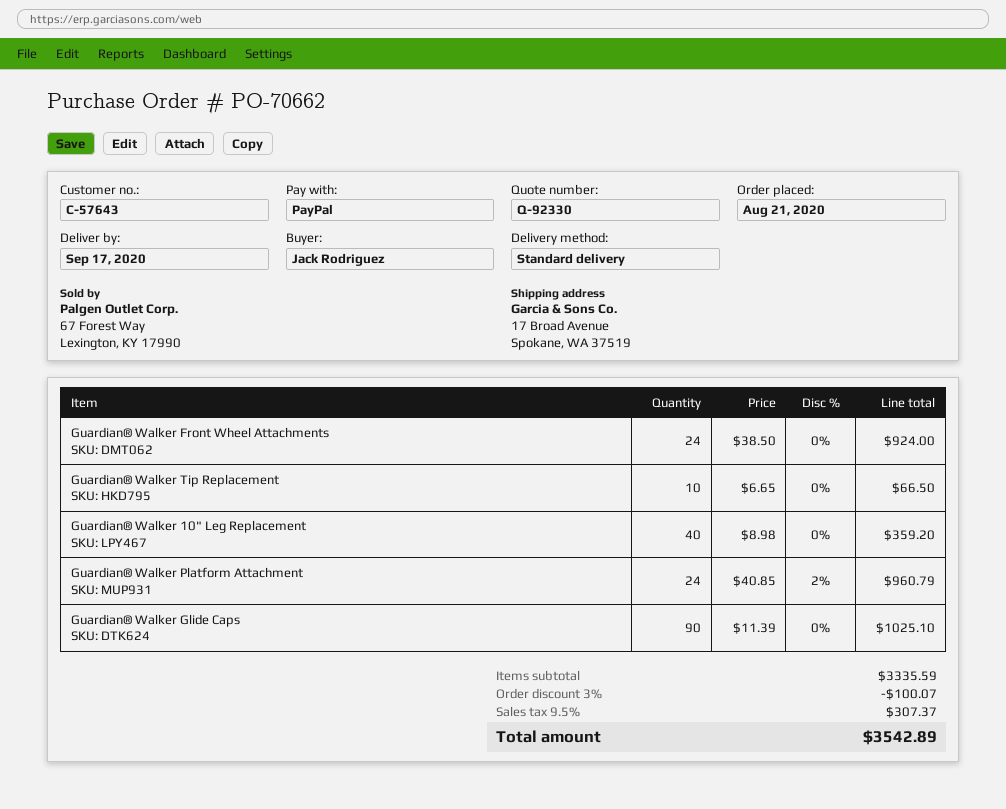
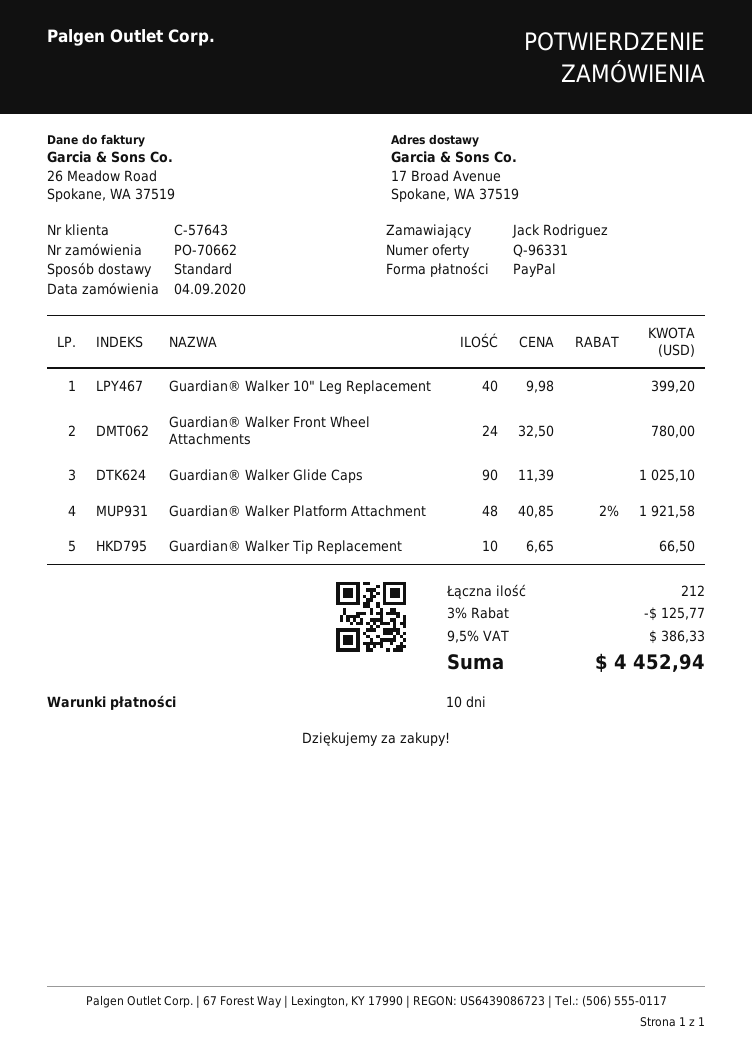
quote number: Q-92330 -> Q-96331
order date: 2020-08-21 -> 2020-09-04
Guardian® Walker Front Wheel Attachments: 24 x 38.50 = 924.00 -> 24 x 32.50 = 780.00
Guardian® Walker 10" Leg Replacement: 40 x 8.98 = 359.20 -> 40 x 9.98 = 399.20
Guardian® Walker Platform Attachment: 24 x 40.85 - 2% = 960.79 -> 48 x 40.85 - 2% = 1921.58
discount: 3% = 100.07 -> 3% = 125.77
tax: 9.5% = 307.37 -> 9.5% = 386.33
total: 3542.89 -> 4452.94

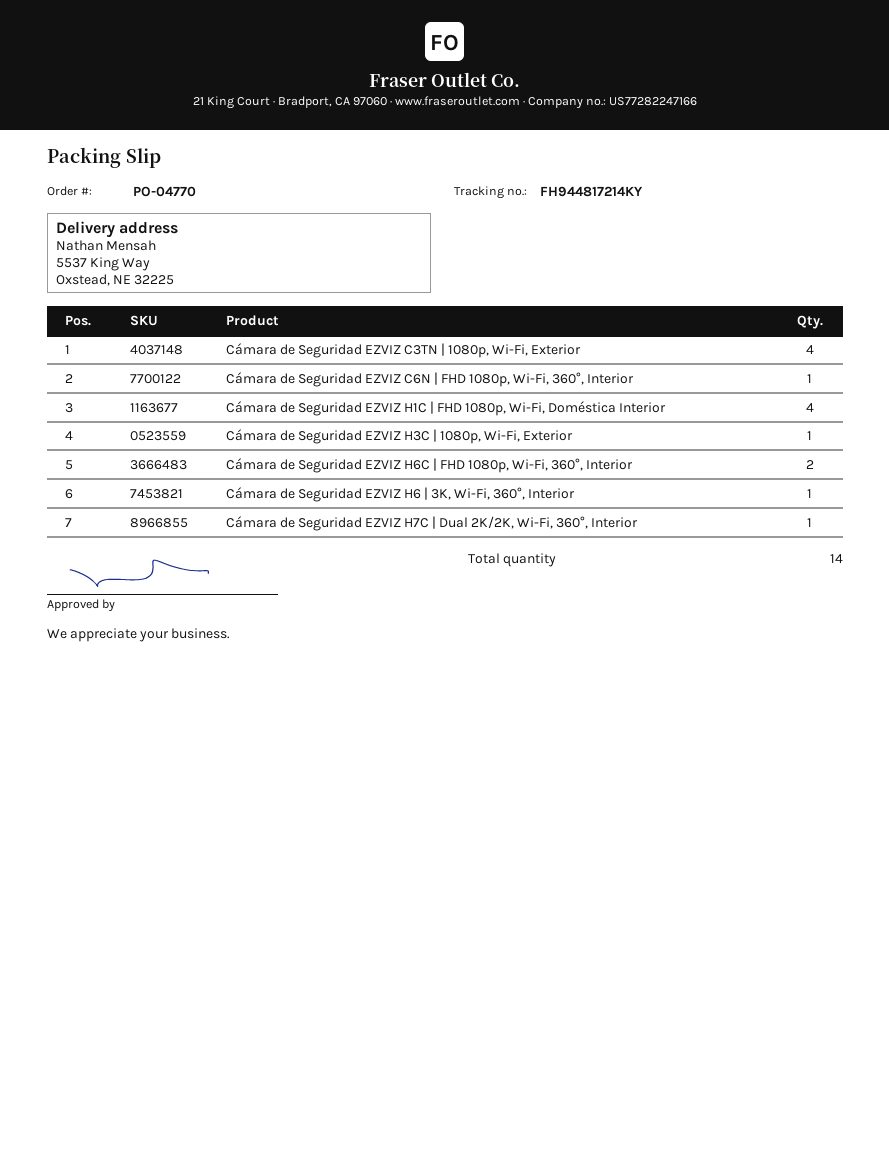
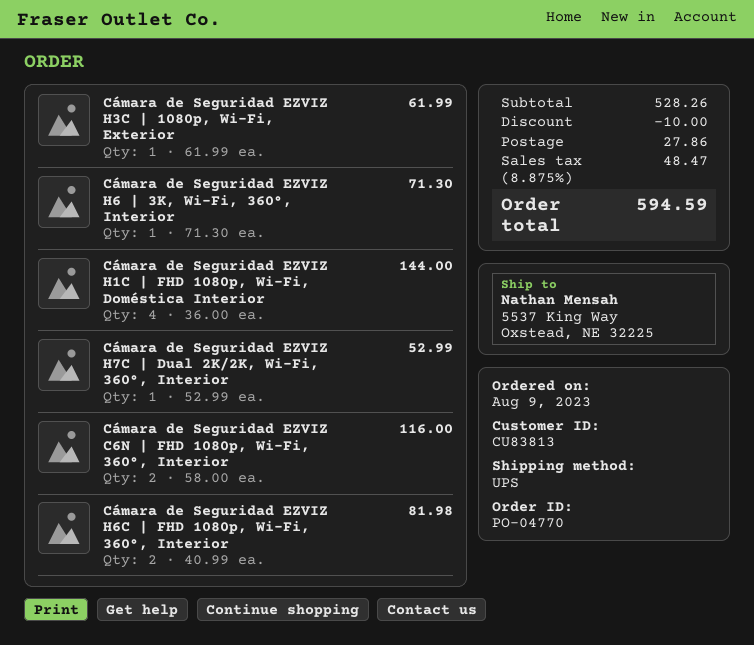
Cámara de Seguridad EZVIZ C3TN | 1080p, Wi-Fi, Exterior: 4 -> none
Cámara de Seguridad EZVIZ C6N | FHD 1080p, Wi-Fi, 360°, Interior: 1 -> 2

• EXERCISE DIRECTIONS:
Reproduce the material word for word, but without its images.

• WRITTEN RESPONSE:
quote number: Q-92330 -> Q-96331
order date: 2020-08-21 -> 2020-09-04
Guardian® Walker Front Wheel Attachments: 24 x 38.50 = 924.00 -> 24 x 32.50 = 780.00
Guardian® Walker 10" Leg Replacement: 40 x 8.98 = 359.20 -> 40 x 9.98 = 399.20
Guardian® Walker Platform Attachment: 24 x 40.85 - 2% = 960.79 -> 48 x 40.85 - 2% = 1921.58
discount: 3% = 100.07 -> 3% = 125.77
tax: 9.5% = 307.37 -> 9.5% = 386.33
total: 3542.89 -> 4452.94

Cámara de Seguridad EZVIZ C3TN | 1080p, Wi-Fi, Exterior: 4 -> none
Cámara de Seguridad EZVIZ C6N | FHD 1080p, Wi-Fi, 360°, Interior: 1 -> 2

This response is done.